» TASK STATEMENT: Return the data below in full and exactly, except that the pictures are dropped.

[Front-end code edit data]
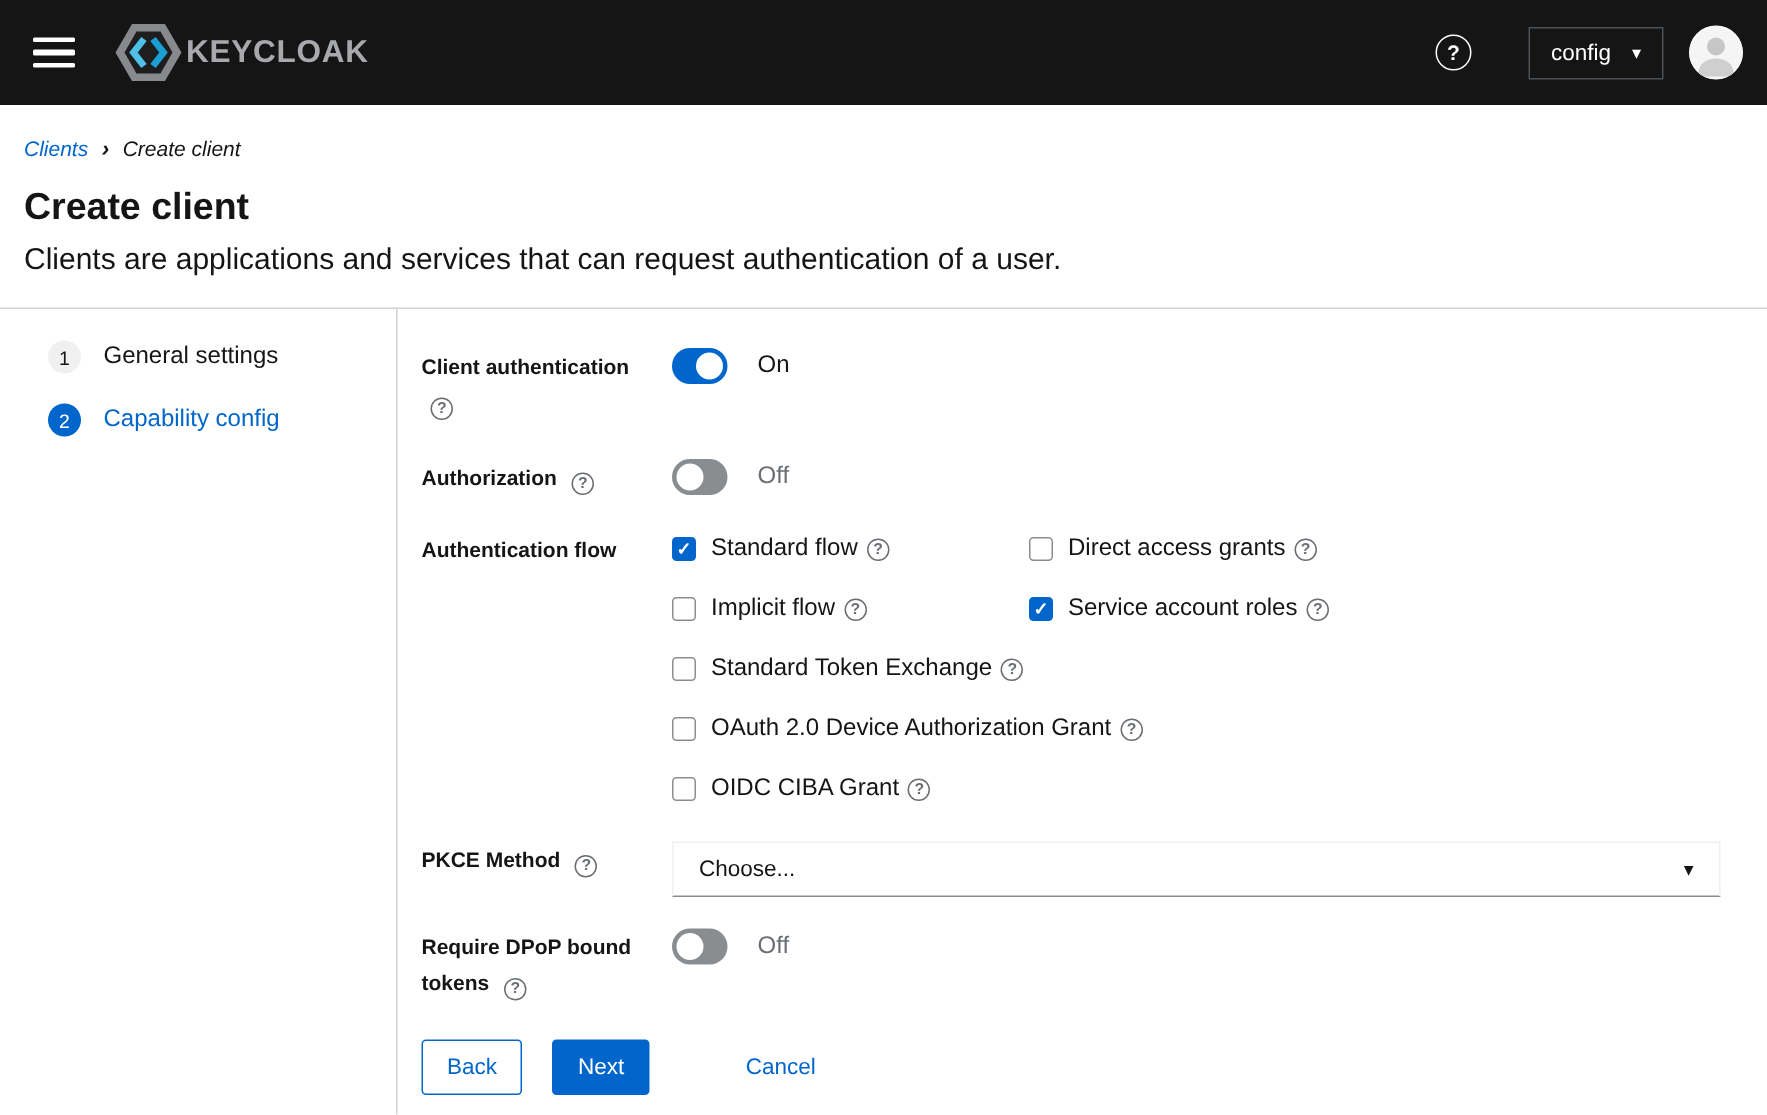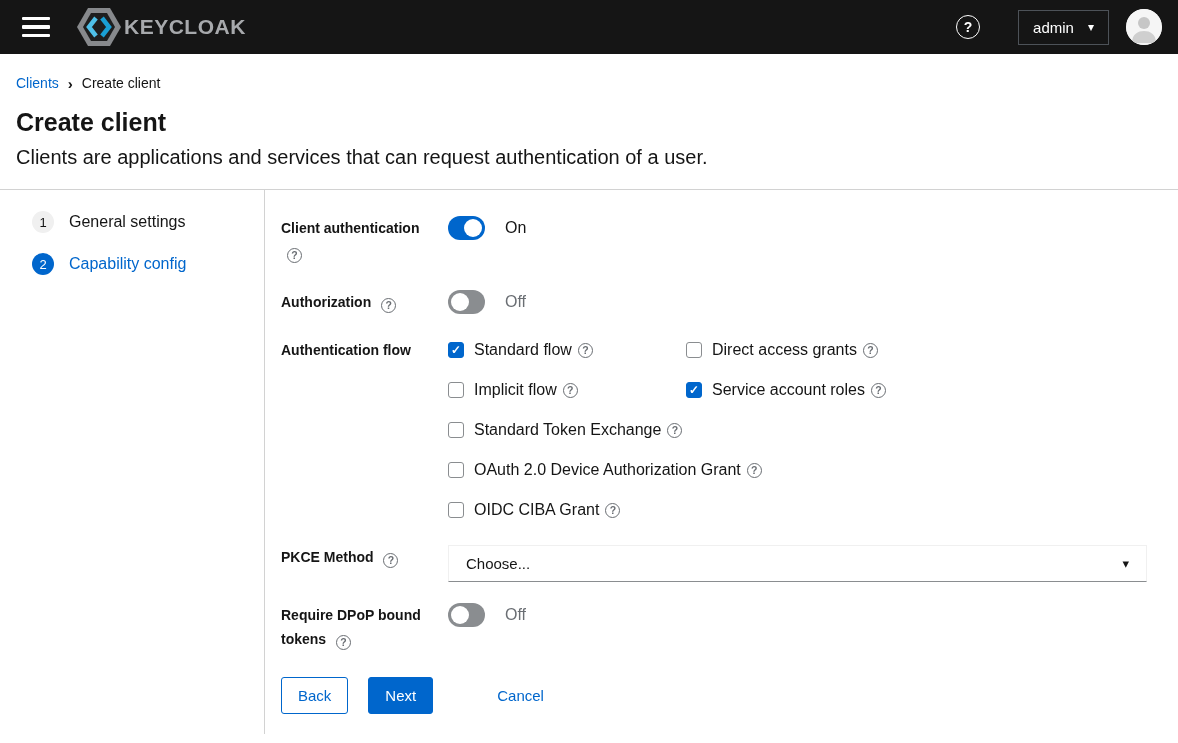--- a/index.html
+++ b/index.html
@@ -16,21 +16,21 @@
   *{box-sizing:border-box;margin:0;padding:0;}
   html,body{width:1178px;height:743px;overflow:hidden;}
   body{
     font-family:"Liberation Sans", sans-serif;
     background:#ffffff;
     color:var(--text);
   }
 
   
   .masthead{
-    height:54px;background:var(--header-bg);
+    height:70px;background:var(--header-bg);
     display:flex;align-items:center;padding:0 16px;
   }
   .hamburger{
     width:40px;height:40px;background:transparent;border:none;cursor:pointer;
     display:flex;flex-direction:column;justify-content:center;gap:5px;padding:0 6px;
   }
   .hamburger .bar{display:block;height:3.5px;width:28px;background:#ffffff;border-radius:1px;}
   .brand{display:flex;align-items:center;gap:2px;margin-left:20px;}
   .brand-text{color:#a7a9ac;font-weight:700;font-size:21px;letter-spacing:0.5px;}
   .spacer{flex:1;}
@@ -44,21 +44,21 @@
     display:flex;align-items:center;gap:14px;padding:8px 14px;font-size:15px;
     cursor:pointer;margin-right:17px;font-family:inherit;
   }
   .user-dd .caret{font-size:12px;color:#ffffff;}
   .avatar{
     width:36px;height:36px;border-radius:50%;background:#f2f2f2;overflow:hidden;cursor:pointer;
     display:flex;align-items:center;justify-content:center;
   }
 
   
-  .breadcrumb{padding:21px 16px 0;font-size:14px;display:flex;align-items:center;gap:9px;}
+  .breadcrumb{padding:21px 16px 0;font-size:14px;display:flex;align-items:center;gap:9px;font-style:italic;}
   .breadcrumb a{color:var(--accent);text-decoration:none;cursor:pointer;}
   .breadcrumb .sep{color:var(--text);font-size:15px;font-weight:700;line-height:1;}
   .breadcrumb .current{color:var(--text);}
   .page-head{padding:17px 16px 0;}
   .page-head h1{font-size:25px;font-weight:600;color:var(--text);}
   .page-head p{margin-top:9px;font-size:20px;color:var(--text);}
   .divider{border:none;border-top:1px solid var(--divider);margin-top:20px;}
 
   
   .content{display:flex;min-height:544px;}
@@ -144,21 +144,21 @@
         <polyline points="20,12 13,21 20,30" fill="none" stroke="#4fc0e8" stroke-width="4.5"></polyline>
         <polyline points="26,12 33,21 26,30" fill="none" stroke="#1a9fd4" stroke-width="4.5"></polyline>
       </svg>
       <span class="brand-text">KEYCLOAK</span>
     </div>
     <div class="spacer"></div>
     <button class="help-btn">
       <span>?</span>
     </button>
     <button class="user-dd">
-      <span>admin</span>
+      <span>config</span>
       <span class="caret">▾</span>
     </button>
     <div class="avatar">
       <svg width="36" height="36" viewBox="0 0 36 36">
         <circle cx="18" cy="18" r="18" fill="#f5f5f5"></circle>
         <circle cx="18" cy="14" r="6" fill="#c6c6c6"></circle>
         <path d="M6 34 C6 25 12 22 18 22 C24 22 30 25 30 34 Z" fill="#cfcfcf"></path>
       </svg>
     </div>
   </header>

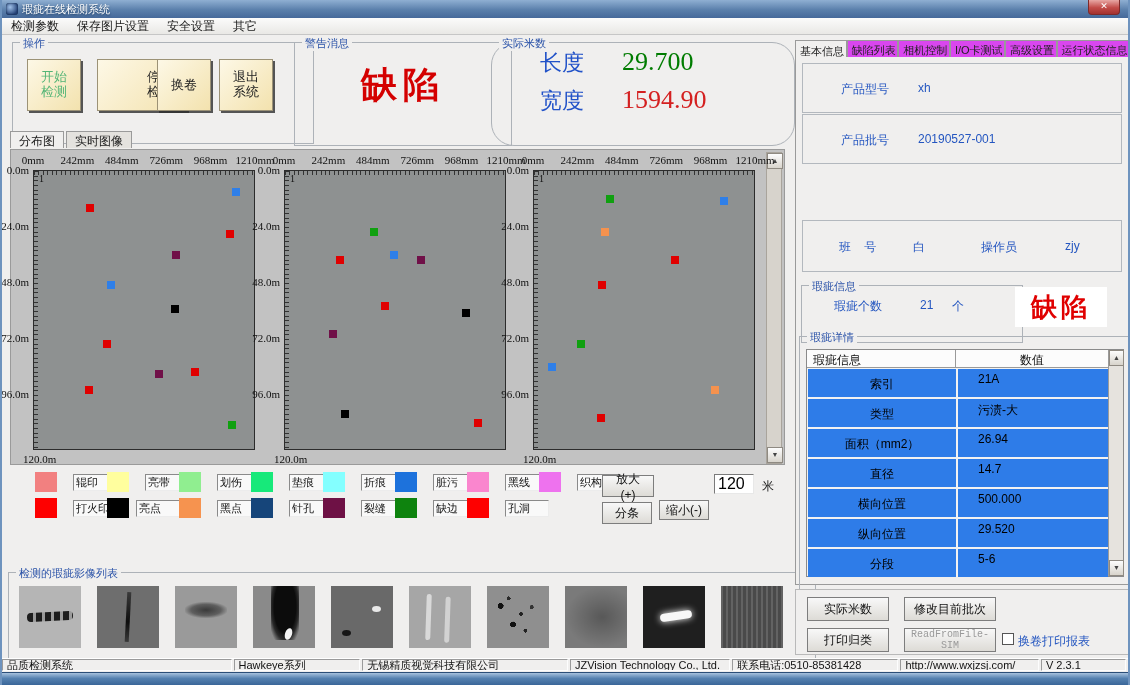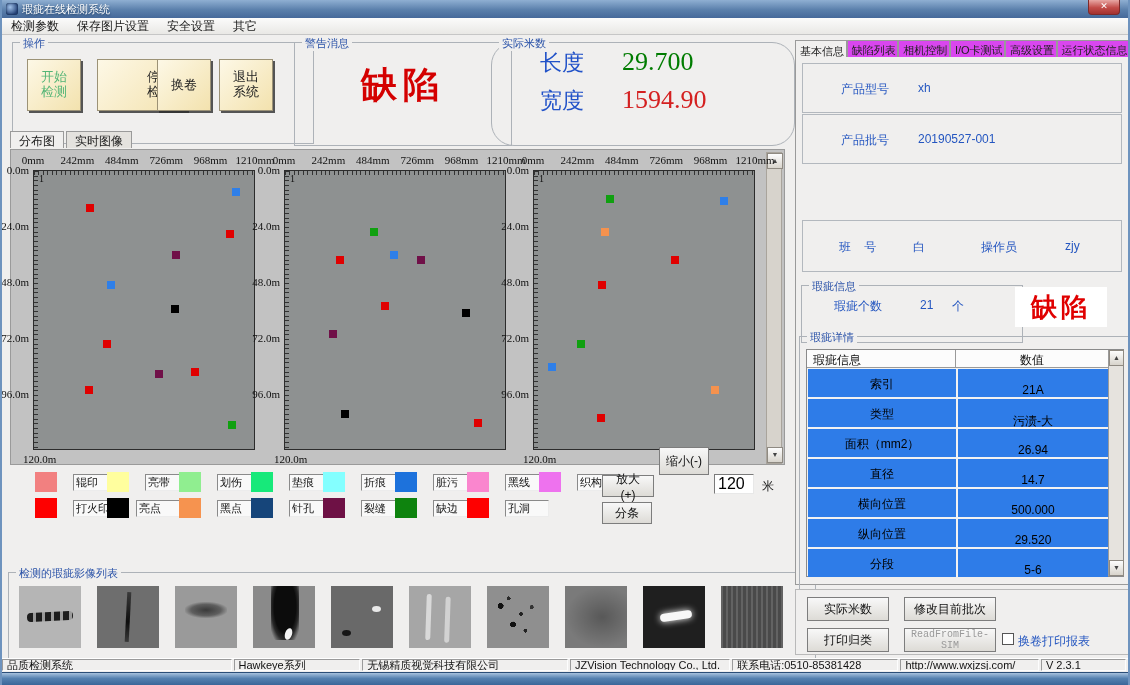--- a/index.html
+++ b/index.html
@@ -86,21 +86,21 @@
   .blue-lab{position:absolute;font-size:12px;color:#2456C0;white-space:pre;}
   .alert-box{position:absolute;left:1013px;top:287px;width:92px;height:40px;background:#fff;display:flex;align-items:center;justify-content:center;
     font-size:26px;font-weight:bold;color:#E00000;letter-spacing:4px;}
   
   .dtable{position:absolute;left:6px;top:12px;width:318px;height:228px;background:#F2F2F2;border:1px solid #8a8a8a;box-sizing:border-box;}
   .dthead{position:absolute;left:0;top:0;width:100%;height:18px;background:#FCFCFC;border-bottom:1px solid #9a9a9a;box-sizing:border-box;font-size:12px;color:#111;}
   .dthead .h1{position:absolute;left:6px;top:2px;} .dthead .h2{position:absolute;left:150px;width:150px;top:2px;text-align:center;}
   .dthead .hdiv{position:absolute;left:148px;top:0;bottom:0;width:1px;background:#9a9a9a;}
   .drow{position:absolute;left:1px;width:300px;height:28px;background:#2E7CE8;color:#000;font-size:12px;}
   .drow .c1{position:absolute;left:0;width:148px;top:7px;text-align:center;}
-  .drow .c2{position:absolute;left:150px;width:150px;top:14px;text-align:center;}
+  .drow .c2{position:absolute;left:150px;width:150px;top:3px;padding-left:20px;}
   .drow .div{position:absolute;left:148px;top:0;bottom:0;width:2px;background:#F2F2F2;}
   .tscroll{position:absolute;right:0px;top:0px;width:15px;height:226px;background:#E6E3DE;border-left:1px solid #9a9a9a;box-sizing:border-box;}
   .checkbox{position:absolute;width:12px;height:12px;background:#fff;border:1px solid #555;box-sizing:border-box;cursor:pointer;}
   
   .statusbar{position:absolute;left:0;top:658px;width:100%;height:14px;background:#F0EFEE;border-top:1px solid #fff;display:flex;}
   .sseg{height:12px;border:1px solid;border-color:#9a9a9a #FDFDFD #FDFDFD #9a9a9a;font-size:11px;color:#111;
     padding:0 0 0 4px;box-sizing:border-box;margin-right:2px;overflow:hidden;white-space:nowrap;line-height:11px;}
   .taskbar{position:absolute;left:0;top:672px;width:100%;height:13px;
     background:linear-gradient(#A7C2DE,#5581B0 45%,#3A6699);border-top:1px solid #2B4E78;box-sizing:border-box;}
 </style>
@@ -260,21 +260,21 @@
       <span class="swlab" style="left: 287px; top: 500px;">针孔</span>
       <span class="sw" style="left: 321px; top: 498px; background: rgb(110, 17, 69);"></span>
       <span class="swlab" style="left: 359px; top: 500px;">裂缝</span>
       <span class="sw" style="left: 393px; top: 498px; background: rgb(14, 131, 14);"></span>
       <span class="swlab" style="left: 431px; top: 500px;">缺边</span>
       <span class="sw" style="left: 465px; top: 498px; background: rgb(254, 0, 0);"></span>
       <span class="swlab" style="left: 503px; top: 500px;">孔洞</span>
     </div>
 
   <button class="cbtn" style="left:600px;top:475px;width:52px;height:22px;">放大(+)</button>
-  <button class="cbtn" style="left:657px;top:447px;width:50px;height:28px;">缩小(-)</button>
+  <button class="cbtn" style="left:657px;top:500px;width:50px;height:20px;">缩小(-)</button>
   <input class="tinput" style="left: 712px; top: 474px; width: 40px; height: 20px;" value="120">
   <span class="plain-lab" style="left:760px;top:478px;">米</span>
   <button class="cbtn" style="left:600px;top:502px;width:50px;height:22px;">分条</button>
 
   <fieldset class="gb" style="left:4px;top:572px;width:782px;height:84px;">
     <span class="gl">检测的瑕疵影像列表</span>
     <span id="thumbs"><div class="thumb th-scribble" style="left: 10px; background: rgb(181, 181, 181);"></div><div class="thumb th-vstreak" style="left: 88px; background: rgb(110, 110, 110);"></div><div class="thumb th-smudge" style="left: 166px; background: rgb(154, 154, 154);"></div><div class="thumb th-blob" style="left: 244px; background: rgb(138, 138, 138);"></div><div class="thumb th-dot" style="left: 322px; background: rgb(105, 105, 105);"></div><div class="thumb th-streaks" style="left: 400px; background: rgb(166, 166, 166);"></div><div class="thumb th-speckle" style="left: 478px; background: rgb(143, 143, 143);"></div><div class="thumb th-dark" style="left: 556px; background: rgb(122, 122, 122);"></div><div class="thumb th-flash" style="left: 634px; background: rgb(31, 31, 31);"></div><div class="thumb th-grain" style="left: 712px; background: rgb(74, 74, 74);"></div></span>
   </fieldset>
 
   <div class="rtabs" id="rtabs">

» WRITTEN ANSWER:
--- a/index.html
+++ b/index.html
@@ -16,21 +16,21 @@
   *{box-sizing:border-box;margin:0;padding:0;}
   html,body{width:1178px;height:743px;overflow:hidden;}
   body{
     font-family:"Liberation Sans", sans-serif;
     background:#ffffff;
     color:var(--text);
   }
 
   
   .masthead{
-    height:54px;background:var(--header-bg);
+    height:70px;background:var(--header-bg);
     display:flex;align-items:center;padding:0 16px;
   }
   .hamburger{
     width:40px;height:40px;background:transparent;border:none;cursor:pointer;
     display:flex;flex-direction:column;justify-content:center;gap:5px;padding:0 6px;
   }
   .hamburger .bar{display:block;height:3.5px;width:28px;background:#ffffff;border-radius:1px;}
   .brand{display:flex;align-items:center;gap:2px;margin-left:20px;}
   .brand-text{color:#a7a9ac;font-weight:700;font-size:21px;letter-spacing:0.5px;}
   .spacer{flex:1;}
@@ -44,21 +44,21 @@
     display:flex;align-items:center;gap:14px;padding:8px 14px;font-size:15px;
     cursor:pointer;margin-right:17px;font-family:inherit;
   }
   .user-dd .caret{font-size:12px;color:#ffffff;}
   .avatar{
     width:36px;height:36px;border-radius:50%;background:#f2f2f2;overflow:hidden;cursor:pointer;
     display:flex;align-items:center;justify-content:center;
   }
 
   
-  .breadcrumb{padding:21px 16px 0;font-size:14px;display:flex;align-items:center;gap:9px;}
+  .breadcrumb{padding:21px 16px 0;font-size:14px;display:flex;align-items:center;gap:9px;font-style:italic;}
   .breadcrumb a{color:var(--accent);text-decoration:none;cursor:pointer;}
   .breadcrumb .sep{color:var(--text);font-size:15px;font-weight:700;line-height:1;}
   .breadcrumb .current{color:var(--text);}
   .page-head{padding:17px 16px 0;}
   .page-head h1{font-size:25px;font-weight:600;color:var(--text);}
   .page-head p{margin-top:9px;font-size:20px;color:var(--text);}
   .divider{border:none;border-top:1px solid var(--divider);margin-top:20px;}
 
   
   .content{display:flex;min-height:544px;}
@@ -144,21 +144,21 @@
         <polyline points="20,12 13,21 20,30" fill="none" stroke="#4fc0e8" stroke-width="4.5"></polyline>
         <polyline points="26,12 33,21 26,30" fill="none" stroke="#1a9fd4" stroke-width="4.5"></polyline>
       </svg>
       <span class="brand-text">KEYCLOAK</span>
     </div>
     <div class="spacer"></div>
     <button class="help-btn">
       <span>?</span>
     </button>
     <button class="user-dd">
-      <span>admin</span>
+      <span>config</span>
       <span class="caret">▾</span>
     </button>
     <div class="avatar">
       <svg width="36" height="36" viewBox="0 0 36 36">
         <circle cx="18" cy="18" r="18" fill="#f5f5f5"></circle>
         <circle cx="18" cy="14" r="6" fill="#c6c6c6"></circle>
         <path d="M6 34 C6 25 12 22 18 22 C24 22 30 25 30 34 Z" fill="#cfcfcf"></path>
       </svg>
     </div>
   </header>

--- a/index.html
+++ b/index.html
@@ -86,21 +86,21 @@
   .blue-lab{position:absolute;font-size:12px;color:#2456C0;white-space:pre;}
   .alert-box{position:absolute;left:1013px;top:287px;width:92px;height:40px;background:#fff;display:flex;align-items:center;justify-content:center;
     font-size:26px;font-weight:bold;color:#E00000;letter-spacing:4px;}
   
   .dtable{position:absolute;left:6px;top:12px;width:318px;height:228px;background:#F2F2F2;border:1px solid #8a8a8a;box-sizing:border-box;}
   .dthead{position:absolute;left:0;top:0;width:100%;height:18px;background:#FCFCFC;border-bottom:1px solid #9a9a9a;box-sizing:border-box;font-size:12px;color:#111;}
   .dthead .h1{position:absolute;left:6px;top:2px;} .dthead .h2{position:absolute;left:150px;width:150px;top:2px;text-align:center;}
   .dthead .hdiv{position:absolute;left:148px;top:0;bottom:0;width:1px;background:#9a9a9a;}
   .drow{position:absolute;left:1px;width:300px;height:28px;background:#2E7CE8;color:#000;font-size:12px;}
   .drow .c1{position:absolute;left:0;width:148px;top:7px;text-align:center;}
-  .drow .c2{position:absolute;left:150px;width:150px;top:14px;text-align:center;}
+  .drow .c2{position:absolute;left:150px;width:150px;top:3px;padding-left:20px;}
   .drow .div{position:absolute;left:148px;top:0;bottom:0;width:2px;background:#F2F2F2;}
   .tscroll{position:absolute;right:0px;top:0px;width:15px;height:226px;background:#E6E3DE;border-left:1px solid #9a9a9a;box-sizing:border-box;}
   .checkbox{position:absolute;width:12px;height:12px;background:#fff;border:1px solid #555;box-sizing:border-box;cursor:pointer;}
   
   .statusbar{position:absolute;left:0;top:658px;width:100%;height:14px;background:#F0EFEE;border-top:1px solid #fff;display:flex;}
   .sseg{height:12px;border:1px solid;border-color:#9a9a9a #FDFDFD #FDFDFD #9a9a9a;font-size:11px;color:#111;
     padding:0 0 0 4px;box-sizing:border-box;margin-right:2px;overflow:hidden;white-space:nowrap;line-height:11px;}
   .taskbar{position:absolute;left:0;top:672px;width:100%;height:13px;
     background:linear-gradient(#A7C2DE,#5581B0 45%,#3A6699);border-top:1px solid #2B4E78;box-sizing:border-box;}
 </style>
@@ -260,21 +260,21 @@
       <span class="swlab" style="left: 287px; top: 500px;">针孔</span>
       <span class="sw" style="left: 321px; top: 498px; background: rgb(110, 17, 69);"></span>
       <span class="swlab" style="left: 359px; top: 500px;">裂缝</span>
       <span class="sw" style="left: 393px; top: 498px; background: rgb(14, 131, 14);"></span>
       <span class="swlab" style="left: 431px; top: 500px;">缺边</span>
       <span class="sw" style="left: 465px; top: 498px; background: rgb(254, 0, 0);"></span>
       <span class="swlab" style="left: 503px; top: 500px;">孔洞</span>
     </div>
 
   <button class="cbtn" style="left:600px;top:475px;width:52px;height:22px;">放大(+)</button>
-  <button class="cbtn" style="left:657px;top:447px;width:50px;height:28px;">缩小(-)</button>
+  <button class="cbtn" style="left:657px;top:500px;width:50px;height:20px;">缩小(-)</button>
   <input class="tinput" style="left: 712px; top: 474px; width: 40px; height: 20px;" value="120">
   <span class="plain-lab" style="left:760px;top:478px;">米</span>
   <button class="cbtn" style="left:600px;top:502px;width:50px;height:22px;">分条</button>
 
   <fieldset class="gb" style="left:4px;top:572px;width:782px;height:84px;">
     <span class="gl">检测的瑕疵影像列表</span>
     <span id="thumbs"><div class="thumb th-scribble" style="left: 10px; background: rgb(181, 181, 181);"></div><div class="thumb th-vstreak" style="left: 88px; background: rgb(110, 110, 110);"></div><div class="thumb th-smudge" style="left: 166px; background: rgb(154, 154, 154);"></div><div class="thumb th-blob" style="left: 244px; background: rgb(138, 138, 138);"></div><div class="thumb th-dot" style="left: 322px; background: rgb(105, 105, 105);"></div><div class="thumb th-streaks" style="left: 400px; background: rgb(166, 166, 166);"></div><div class="thumb th-speckle" style="left: 478px; background: rgb(143, 143, 143);"></div><div class="thumb th-dark" style="left: 556px; background: rgb(122, 122, 122);"></div><div class="thumb th-flash" style="left: 634px; background: rgb(31, 31, 31);"></div><div class="thumb th-grain" style="left: 712px; background: rgb(74, 74, 74);"></div></span>
   </fieldset>
 
   <div class="rtabs" id="rtabs">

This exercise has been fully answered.